Pope Francis identifies the weaknesses of an excessively narrow focus on individualism and the missed opportunities in not striving towards a broader dialogue that looks at the common good:
“Looking to the common good is much more than the sum of what is good for individuals. It means having a regard for all citizens, and seeking to respond effectively to the needs of the least fortunate.”

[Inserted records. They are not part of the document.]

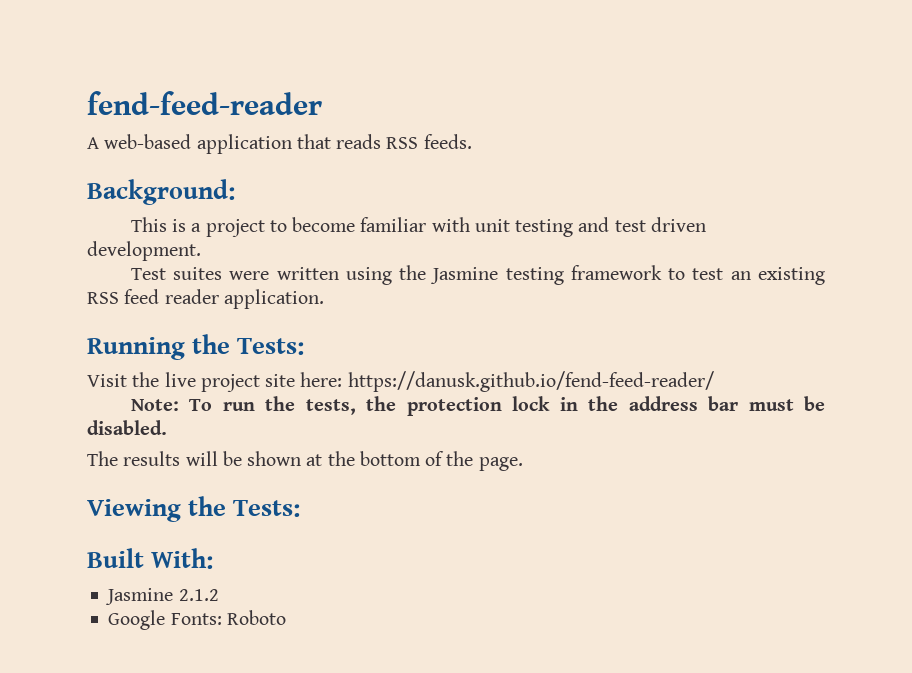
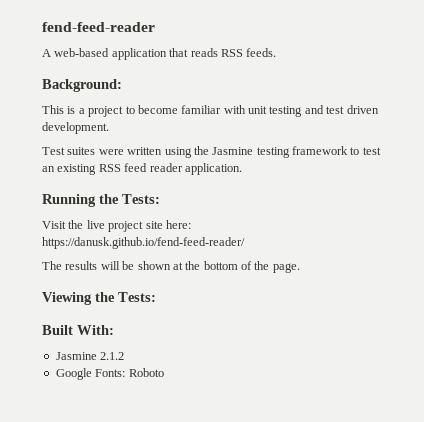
[130,396,825,416] [87,420,167,435] // Note: To run the tests, the protection lock in the address bar must be disabled. -> (245, 243) none

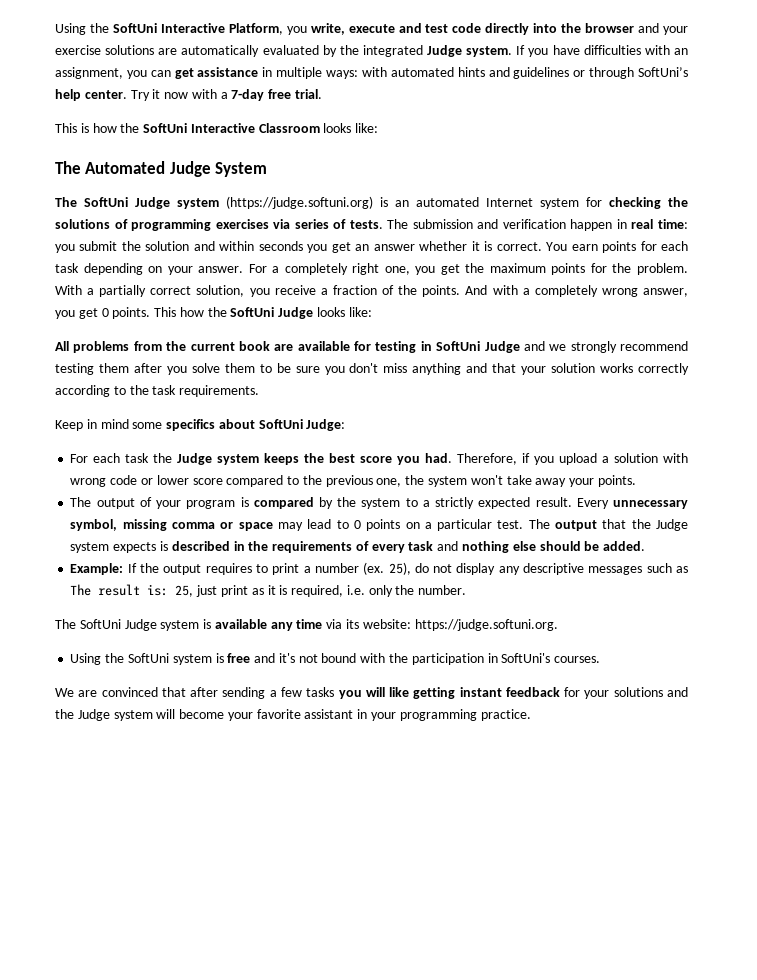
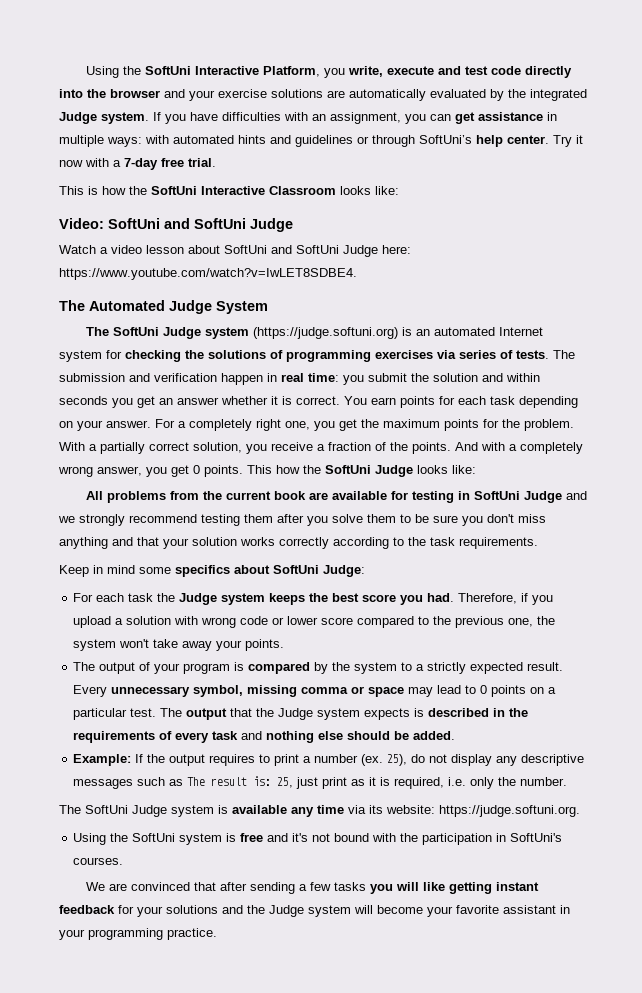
(379, 128) none -> [59,218,293,232] [59,245,411,257] [59,268,357,280] // Video: SoftUni and SoftUni Judge // Watch a video lesson about SoftUni and SoftUni Judge here: https://www.youtube.com/watch?v=IwLET8SDBE4.

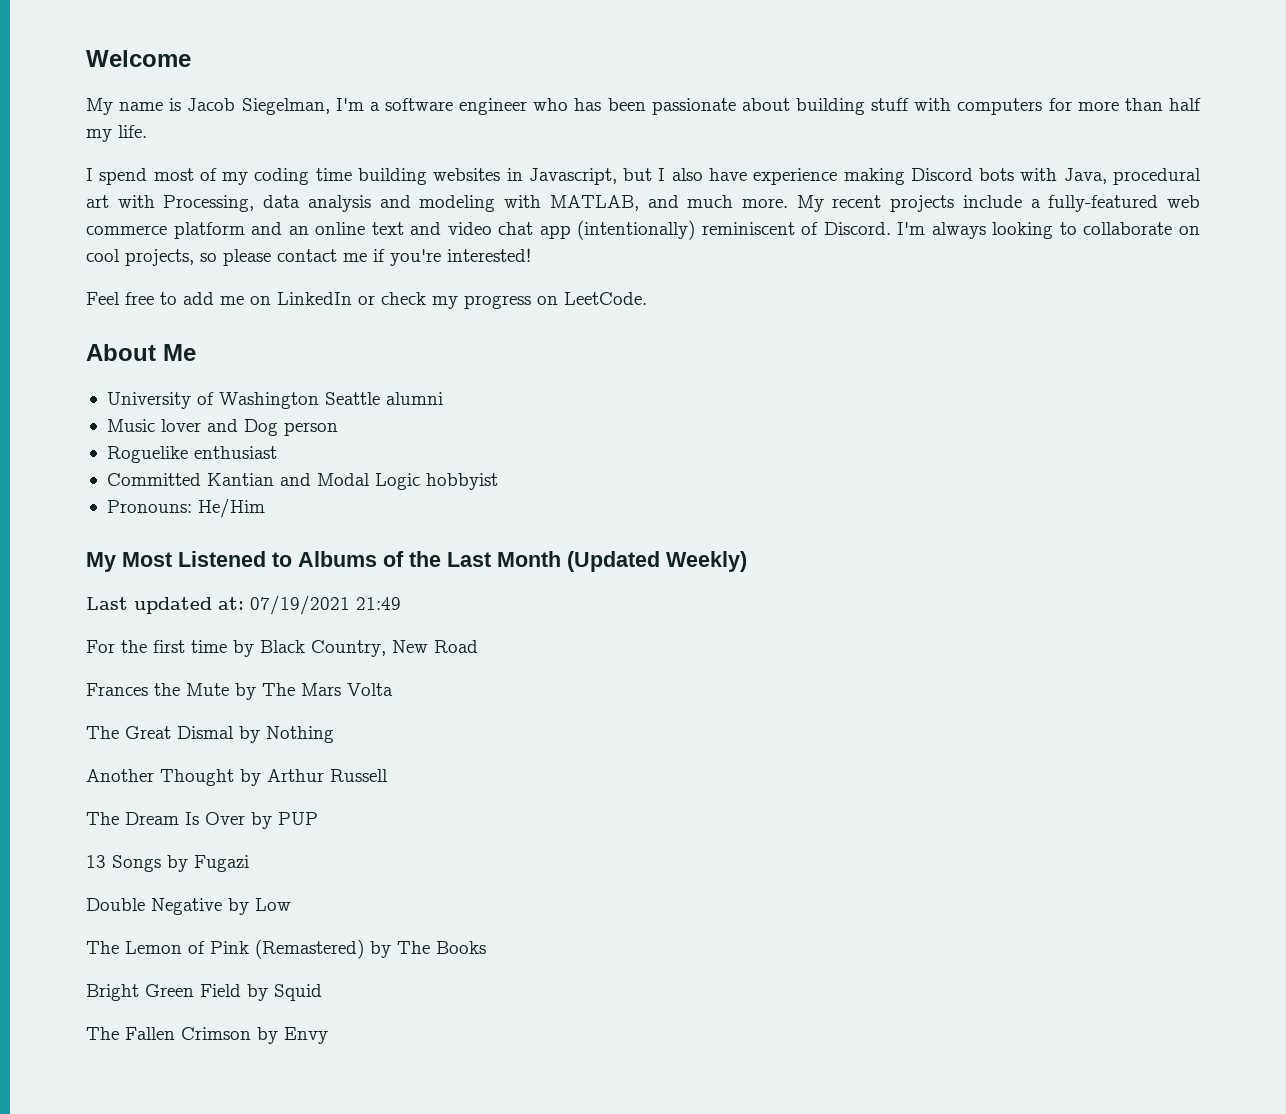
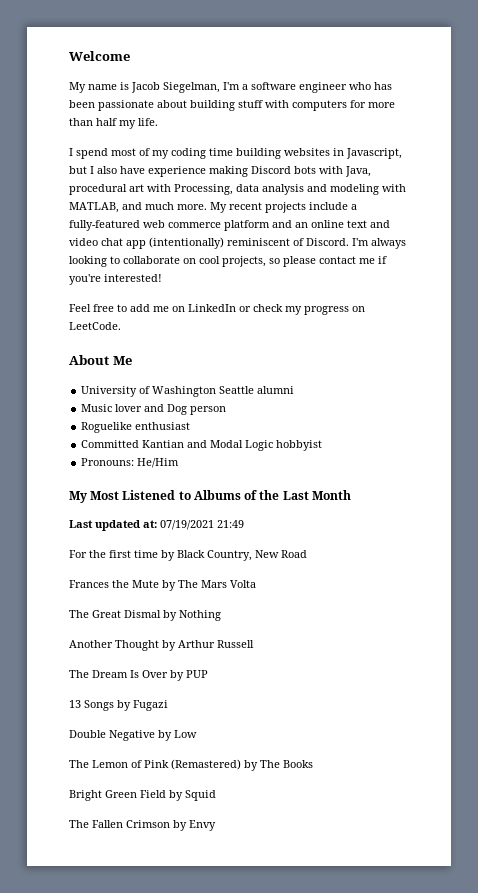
[567,551,747,572] (Updated Weekly) -> (351, 495) none

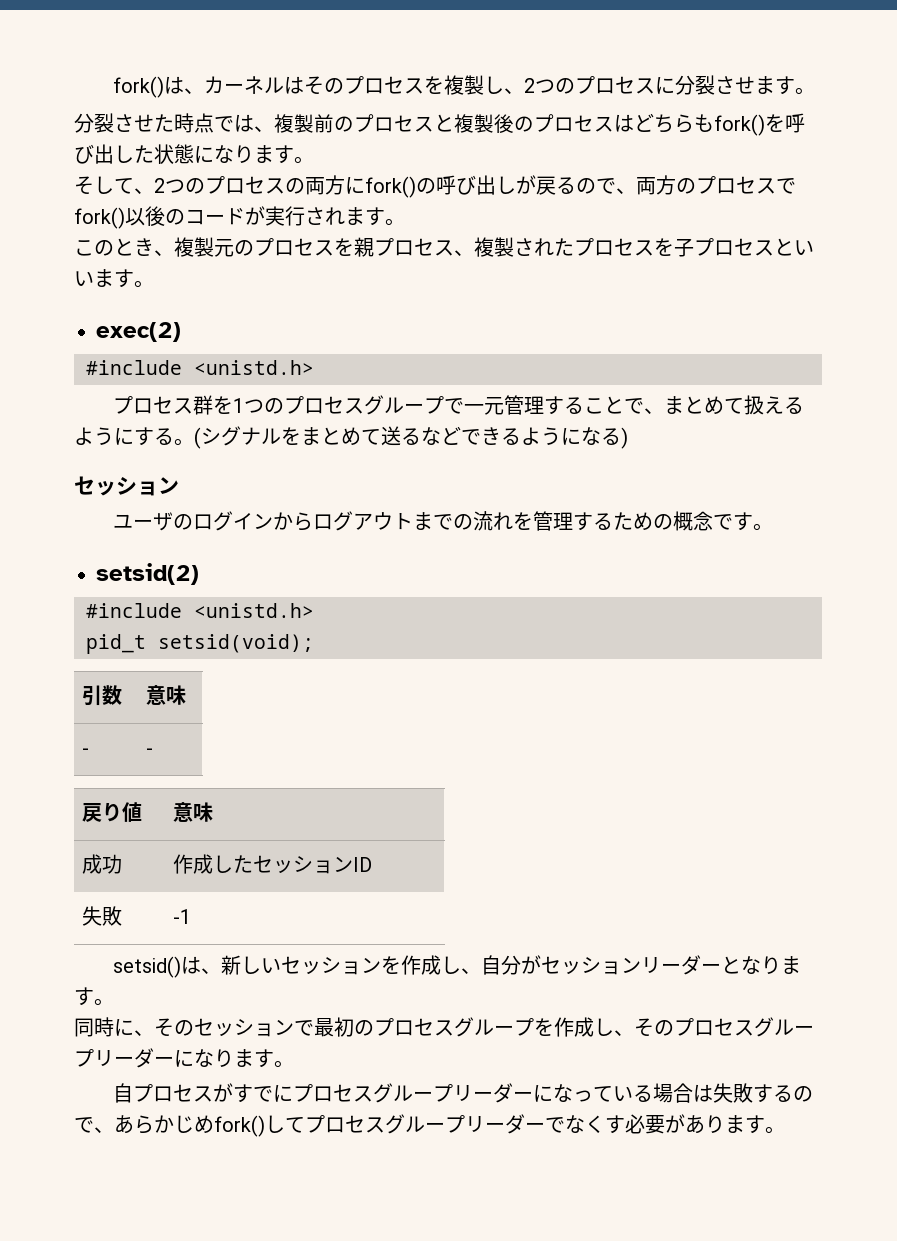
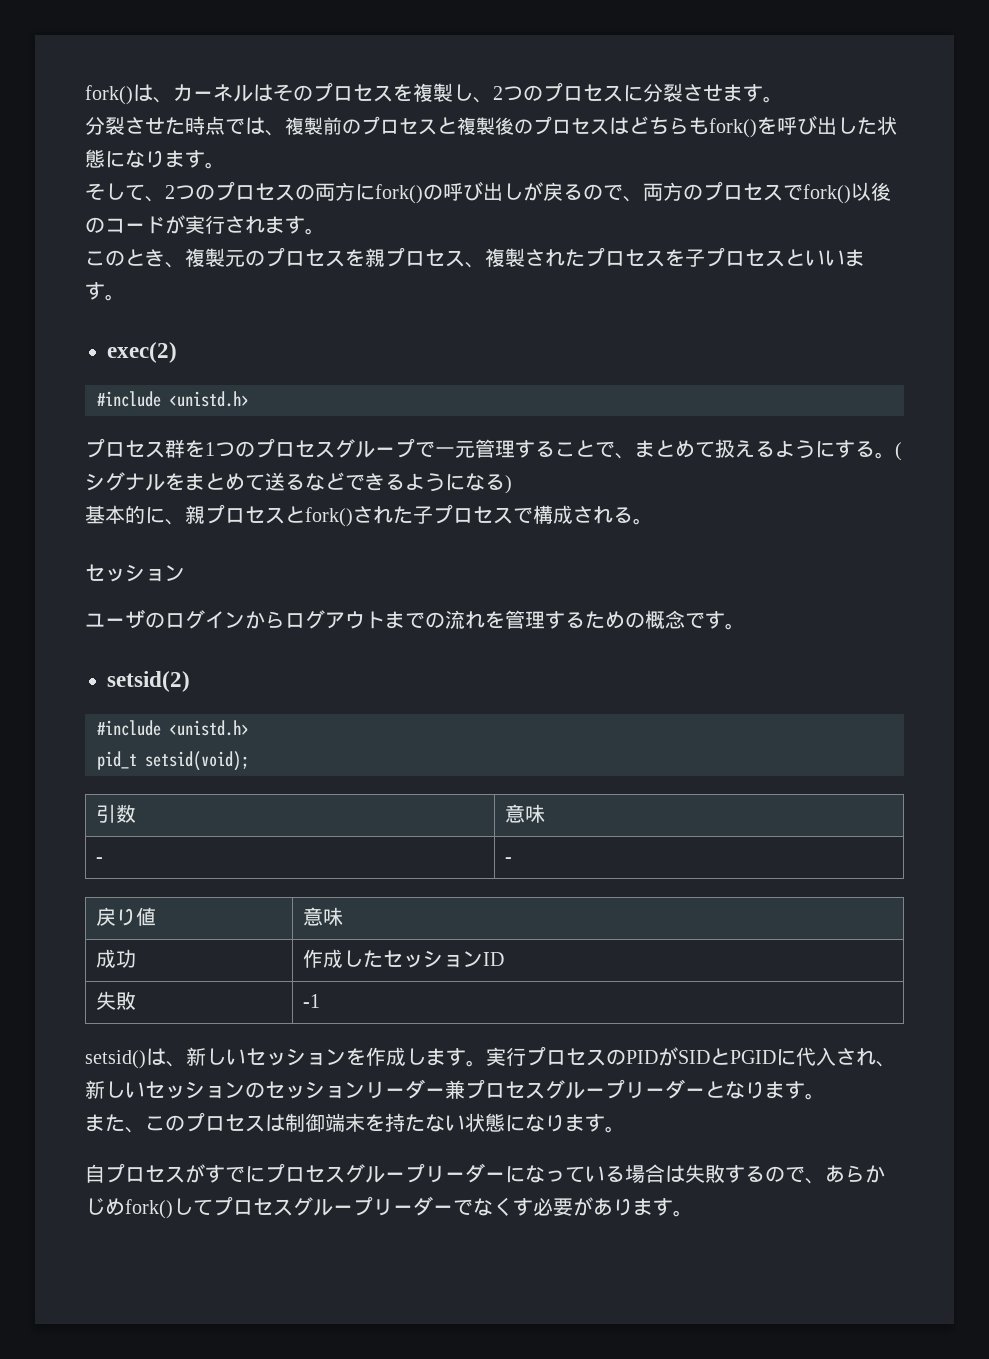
(628, 438) none -> [85,504,653,527] // 基本的に、親プロセスとfork()された子プロセスで構成される。
[461,955,542,975] 、自分が -> [426,1046,896,1067] [85,1080,265,1099] ます。実行プロセスのPIDがSIDとPGIDに代入され、新しいセッションの
[721,956,802,975] [74,987,114,1006] [74,1017,814,1037] [74,1048,174,1068] となります。 // 同時に、そのセッションで最初のプロセスグループを作成し、そのプロセスグループリーダー -> [445,1079,825,1100] [85,1112,505,1133] 兼プロセスグループリーダーとなります。 // また、このプロセスは制御端末を持たない状態

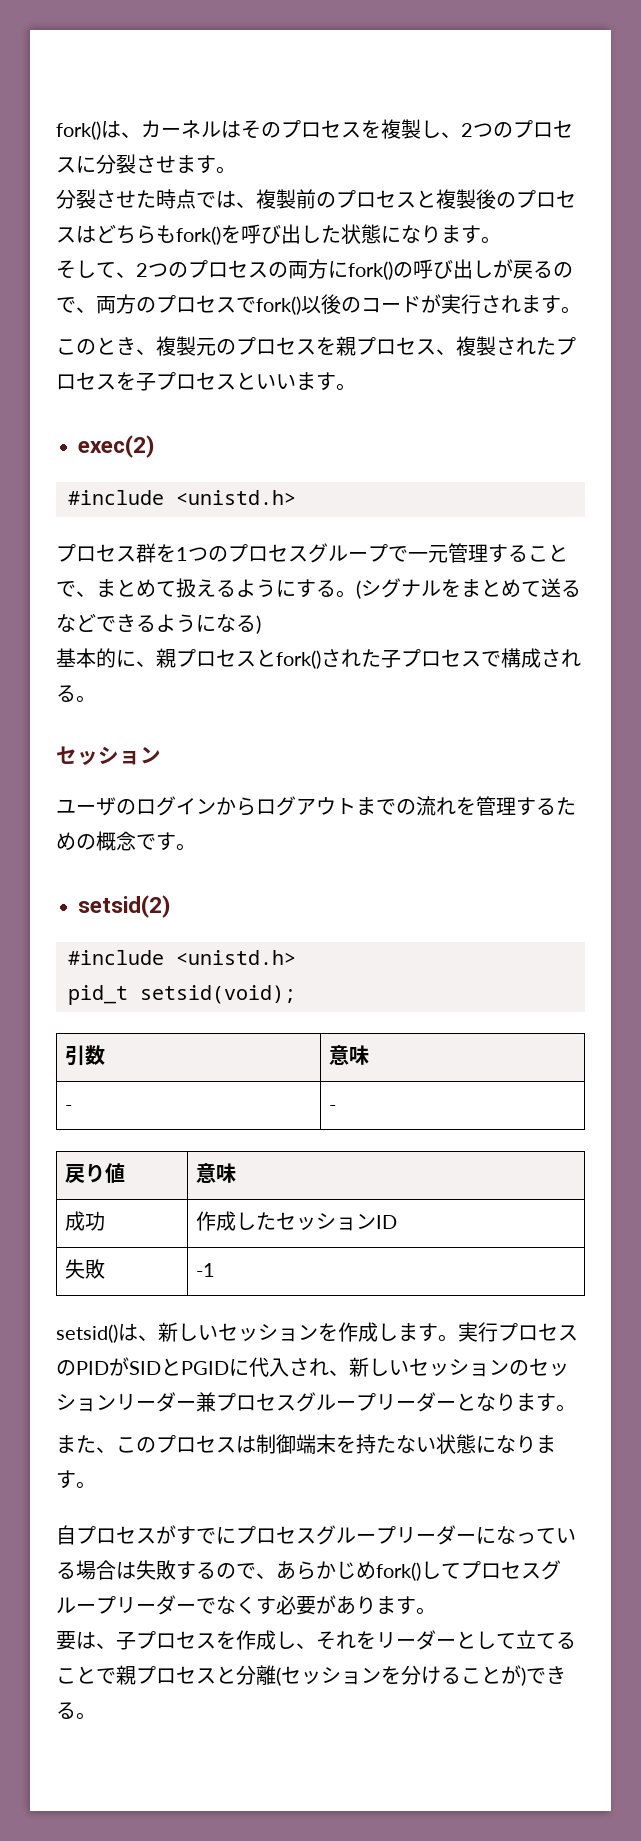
(693, 1213) none -> [56,1630,576,1650] [56,1665,566,1686] [56,1702,96,1720] // 要は、子プロセスを作成し、それをリーダーとして立てることで親プロセスと分離(セッションを分けることが)できる。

“It is not enough to adjudicate between different parties and interests, or to think in terms of the greatest happiness of the greatest number, as if the interests of the majority trump all the other interests. The common good is the good we all share in, the good of the people as a whole, as well as the goods we hold in common that should be for all. When we invest in the common good, we amplify what is good for all.”
These broad observations don’t offer a political strategy for the Biden administration to garner the votes to get support for its latest proposals to Congress, nor do they offer concrete ideas to those poised to oppose those proposals in the debate that will unfurl in America in the coming months.
The Pope’s diagnosis and general prescriptions offer some food for thought for those who are looking for a way to get out of the current political moment we’re stuck in and take America’s politics off the low road it’s been on for years.